Canoeists First Aid Course Notes

I went on a first aid course held by Leo Hoare of Getafix, the course had an ourdoor activities theme and included plenty of scenarios to get into practice should a problem ever happen. Here are my notes for my own purposes and incase anyone finds them useful.

The definitive first aid manual is the one by St Andrew’s Ambulance. Everyone should have it. Sp Services good place to buy equipment.

Strong waterproof boxes for first aid are from Pelicase.

Items to carry:

  • Asprin, for heart attacks
  • Phone
  • Asthma inhailer, blue (prescription only, find a friendly doctor)
  • bandages
  • wound dressing
  • sterile water and/or wipes
  • scissors
  • dermabond glue (alternatives to stitches, only if far away from help, very expensive)
  • plasters, waterproof
  • paper stitches/steripads
  • torch
  • triangular bandages, preferably made of canvas and oversized for canoeing
  • disposable gloves, for hygene
  • glucagel for hypo-diabetic fits (or sugar)
  • duct tape, useful for everything

When dealing with an incident remember priority: Self, Team, Public, Casualty

Check vital (life) signs.

  • Level of counciousness – alert, vocal, pain (pinch ear hard), unresponsive
  • Breathing – ear to mouth, hand on tummy for 10 seconds. Gurgling not good, put on side. Rasping, side, clear mouth. Panting, could be shock, check for bleeding
  • Pulse, check for 15 seconds and x4. Typical resting pulse is 60-80, children/fat people 90+, athelites down to 30. Hard to find and fast suggests blood loss. Slow and easy to find suggests head injury.
  • Temperature, check under arm
  • Colour. blotchy suggests alergy. grey or white not good. too red could be CO poisoning, asphyxiation, sunburn. Check inside lip on dark skin.

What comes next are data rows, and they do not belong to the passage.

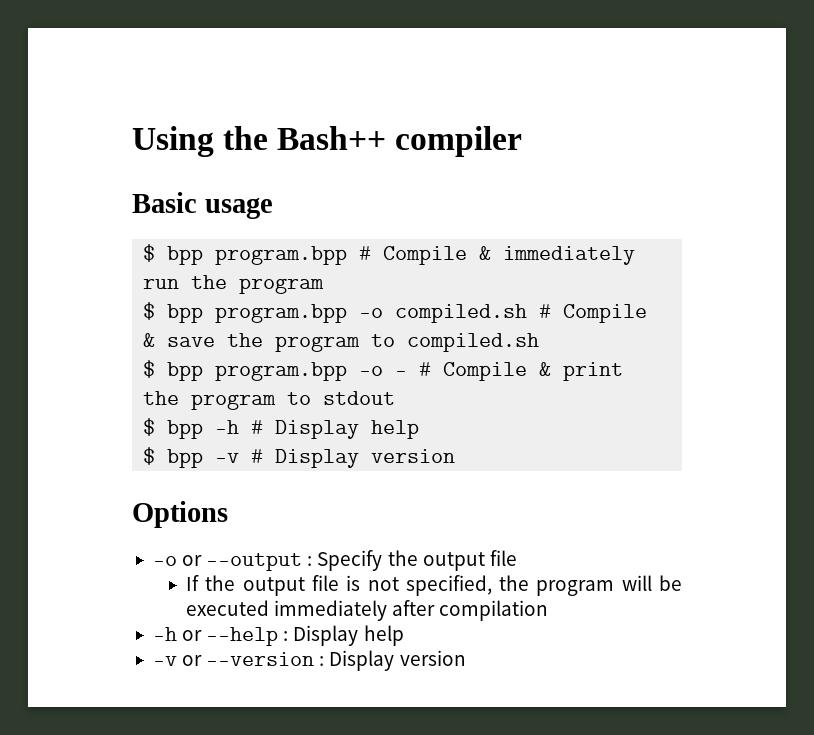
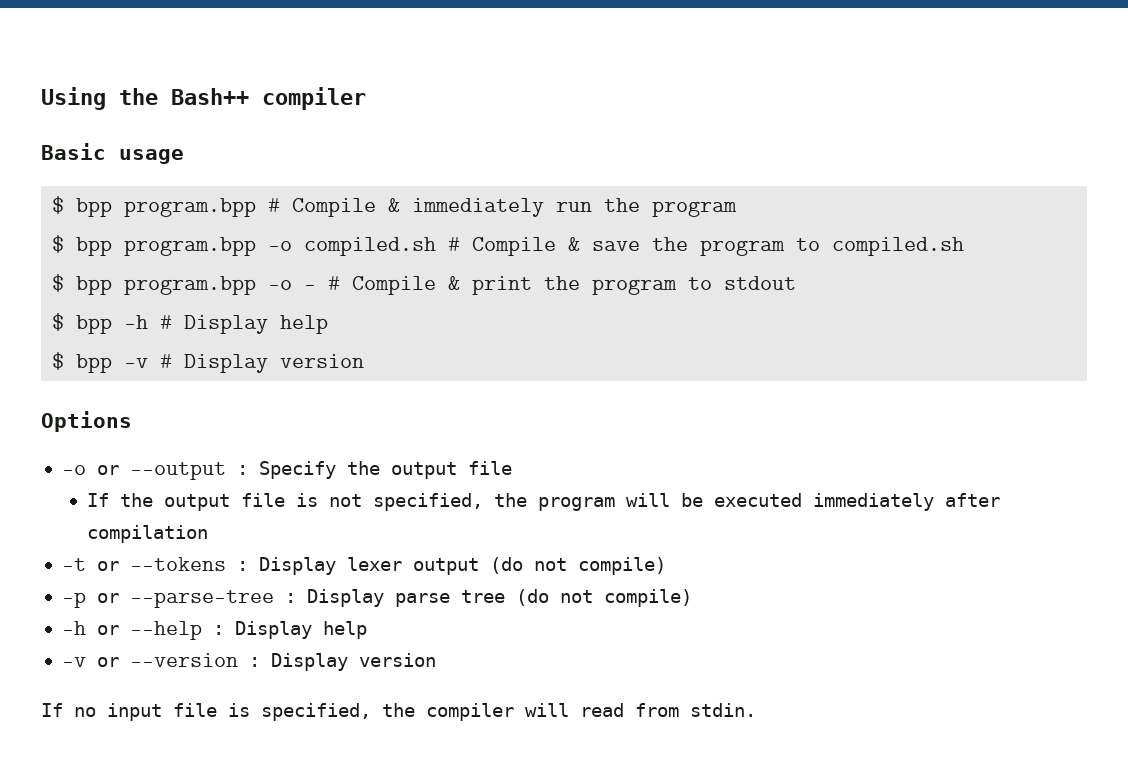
+ -t or --tokens : Display lexer output (do not compile)
+ -p or --parse-tree : Display parse tree (do not compile)
+ If no input file is specified, the compiler will read from stdin.

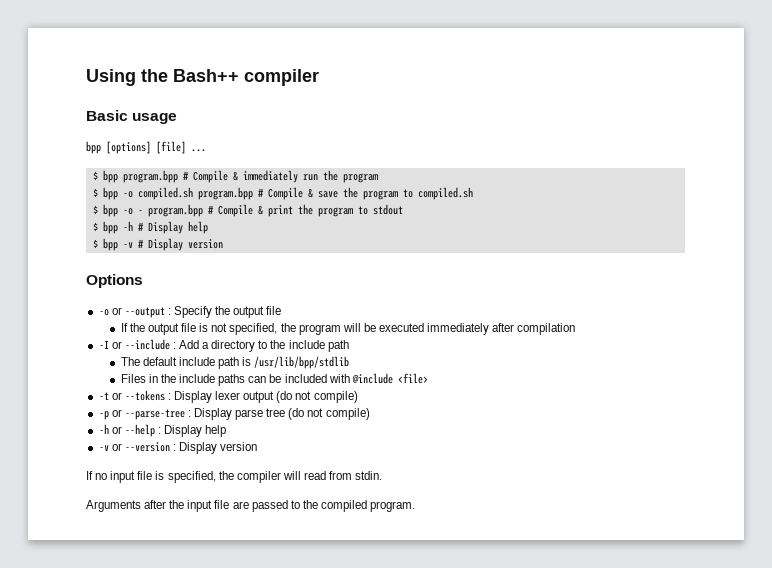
+ bpp [options] [file] ...
- $ bpp program.bpp -o compiled.sh # Compile & save the program to compiled.sh
+ $ bpp -o compiled.sh program.bpp # Compile & save the program to compiled.sh
- $ bpp program.bpp -o - # Compile & print the program to stdout
+ $ bpp -o - program.bpp # Compile & print the program to stdout
+ -I or --include : Add a directory to the include path
+ The default include path is /usr/lib/bpp/stdlib
+ Files in the include paths can be included with @include <file>
+ Arguments after the input file are passed to the compiled program.

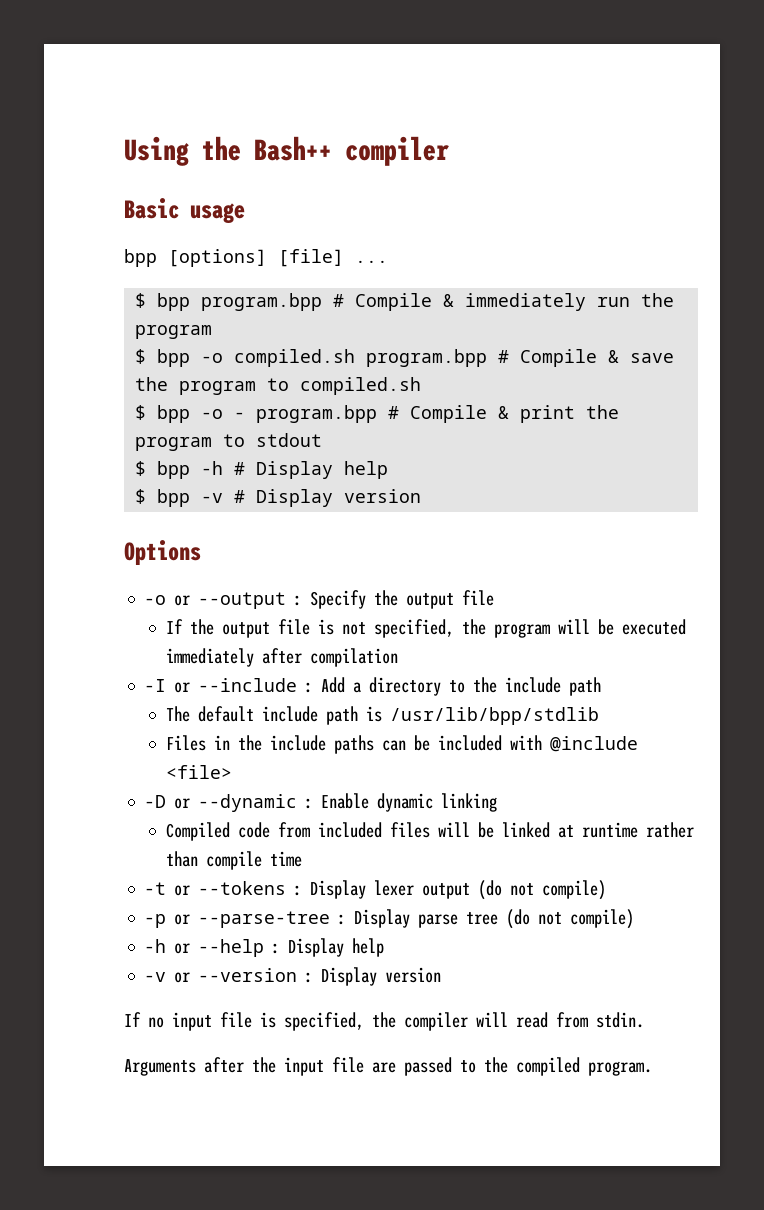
+ -D or --dynamic : Enable dynamic linking
+ Compiled code from included files will be linked at runtime rather than compile time

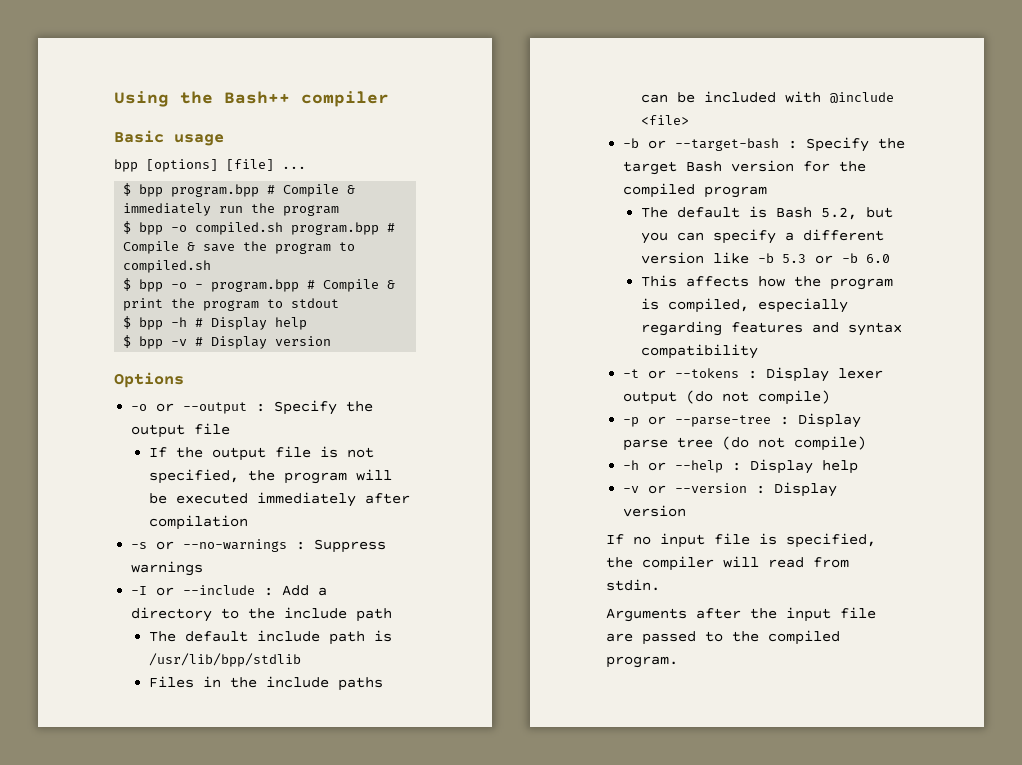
+ -s or --no-warnings : Suppress warnings
- -D or --dynamic : Enable dynamic linking
- Compiled code from included files will be linked at runtime rather than compile time
+ -b or --target-bash : Specify the target Bash version for the compiled program
+ The default is Bash 5.2, but you can specify a different version like -b 5.3 or -b 6.0
+ This affects how the program is compiled, especially regarding features and syntax compatibility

When attending a casulty the ABCs are:

  • A: Alert, Airway, Assess, Ambulance
  • B: Breathing
  • C: Circulation, Catastrophic bleeding, Cold, Colour, Capillary Refill
  • D: Deformity
  • E: Evaluation, Emotion/TLC, Environment

For chocking: 5 back slaps, 5 abdonimal thrusts

CPR: 30 chest compresses @ 100/minute, 2 breaths

broken rib, tape fro spine to check to hold a bit. Flail broken rib, nasty

Puncture wound – stop air getting in, duct tape it.

Protruding object, leave it in, pad round it and bandage.

Heart attack, get them sitting up, give asprin.

Sprains need Rest, Ice (cover in tea towel to stop frost burns), Elevation, Compression.

There is no way to tell between a sprain and a break except an x-ray.

For broken/sprained arm: lower arm, sling infront of shoulder; higher arm, sling behind shoulder.

Broken colar bone use figure of 8 sling.

Don’t put a dislocated shoulder back in. You can put back in a dislocated finger but you have to be confident when doing it, pull hard.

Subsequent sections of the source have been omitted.